(Before and after images)
======

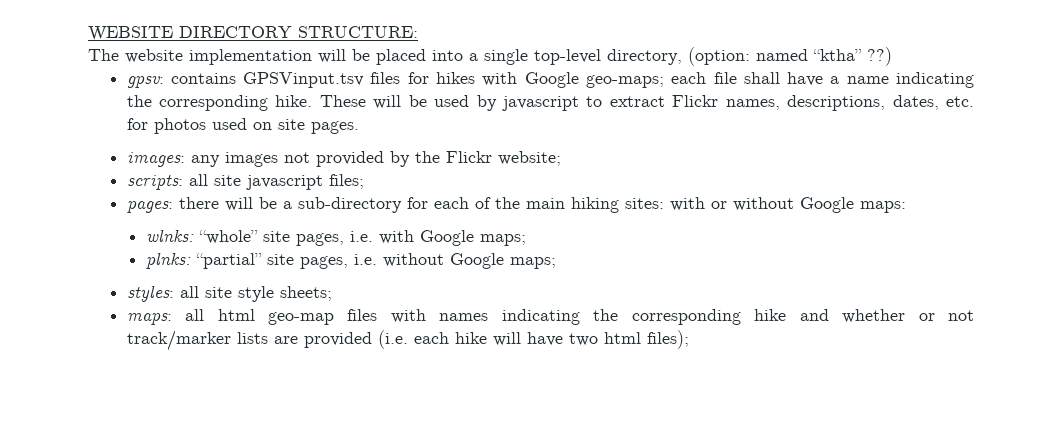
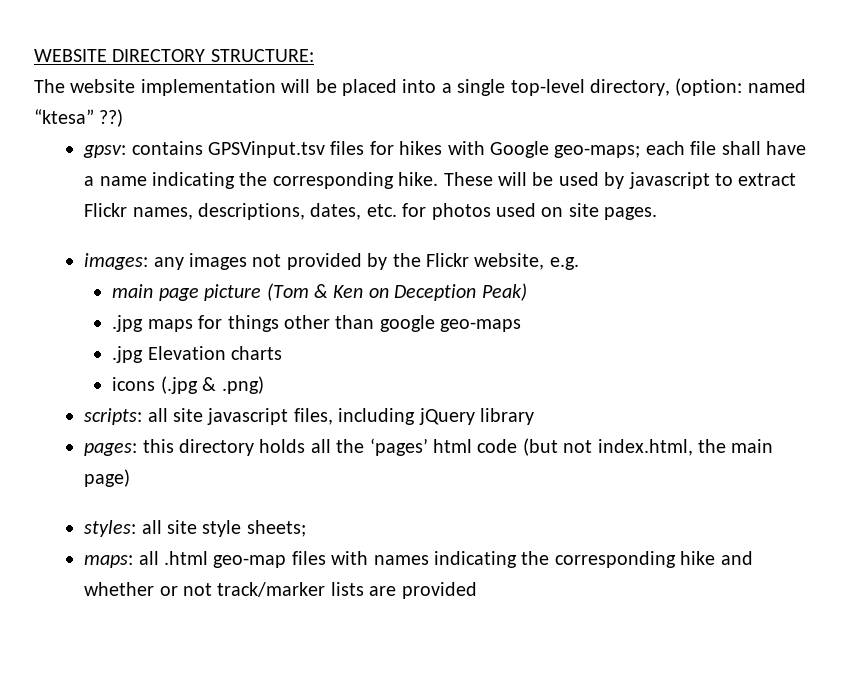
- The website implementation will be placed into a single top-level directory, (option: named “ktha” ??)
+ The website implementation will be placed into a single top-level directory, (option: named “ktesa” ??)
- images: any images not provided by the Flickr website;
- scripts: all site javascript files;
- pages: there will be a sub-directory for each of the main hiking sites: with or without Google maps:
- wlnks: “whole” site pages, i.e. with Google maps;
- plnks: “partial” site pages, i.e. without Google maps;
+ images: any images not provided by the Flickr website, e.g.
+ main page picture (Tom & Ken on Deception Peak)
+ .jpg maps for things other than google geo-maps
+ .jpg Elevation charts
+ icons (.jpg & .png)
+ scripts: all site javascript files, including jQuery library
+ pages: this directory holds all the ‘pages’ html code (but not index.html, the main page)
- maps: all html geo-map files with names indicating the corresponding hike and whether or not track/marker lists are provided (i.e. each hike will have two html files);
+ maps: all .html geo-map files with names indicating the corresponding hike and whether or not track/marker lists are provided

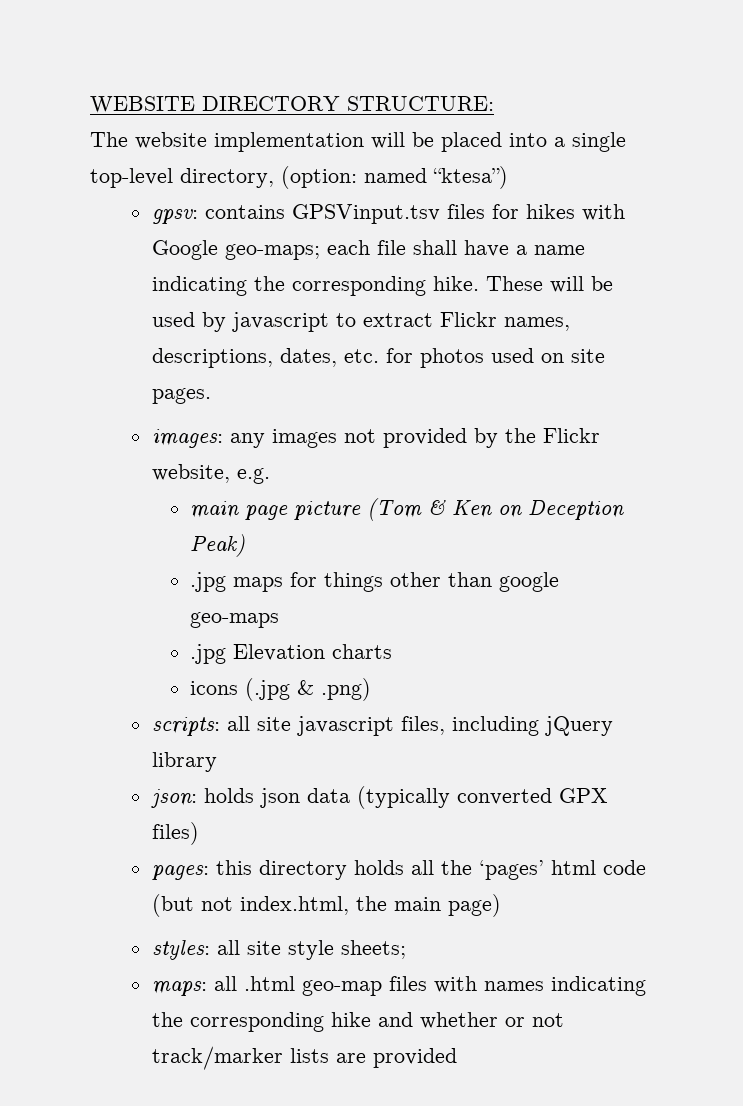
- The website implementation will be placed into a single top-level directory, (option: named “ktesa” ??)
+ The website implementation will be placed into a single top-level directory, (option: named “ktesa”)
+ json: holds json data (typically converted GPX files)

======

*TASK DIRECTIONS*.
All the lines that hold the word "option" must appear in the answer, copied from the records.

*EXPECTED ANSWER*.
- The website implementation will be placed into a single top-level directory, (option: named “ktha” ??)
+ The website implementation will be placed into a single top-level directory, (option: named “ktesa” ??)
- The website implementation will be placed into a single top-level directory, (option: named “ktesa” ??)
+ The website implementation will be placed into a single top-level directory, (option: named “ktesa”)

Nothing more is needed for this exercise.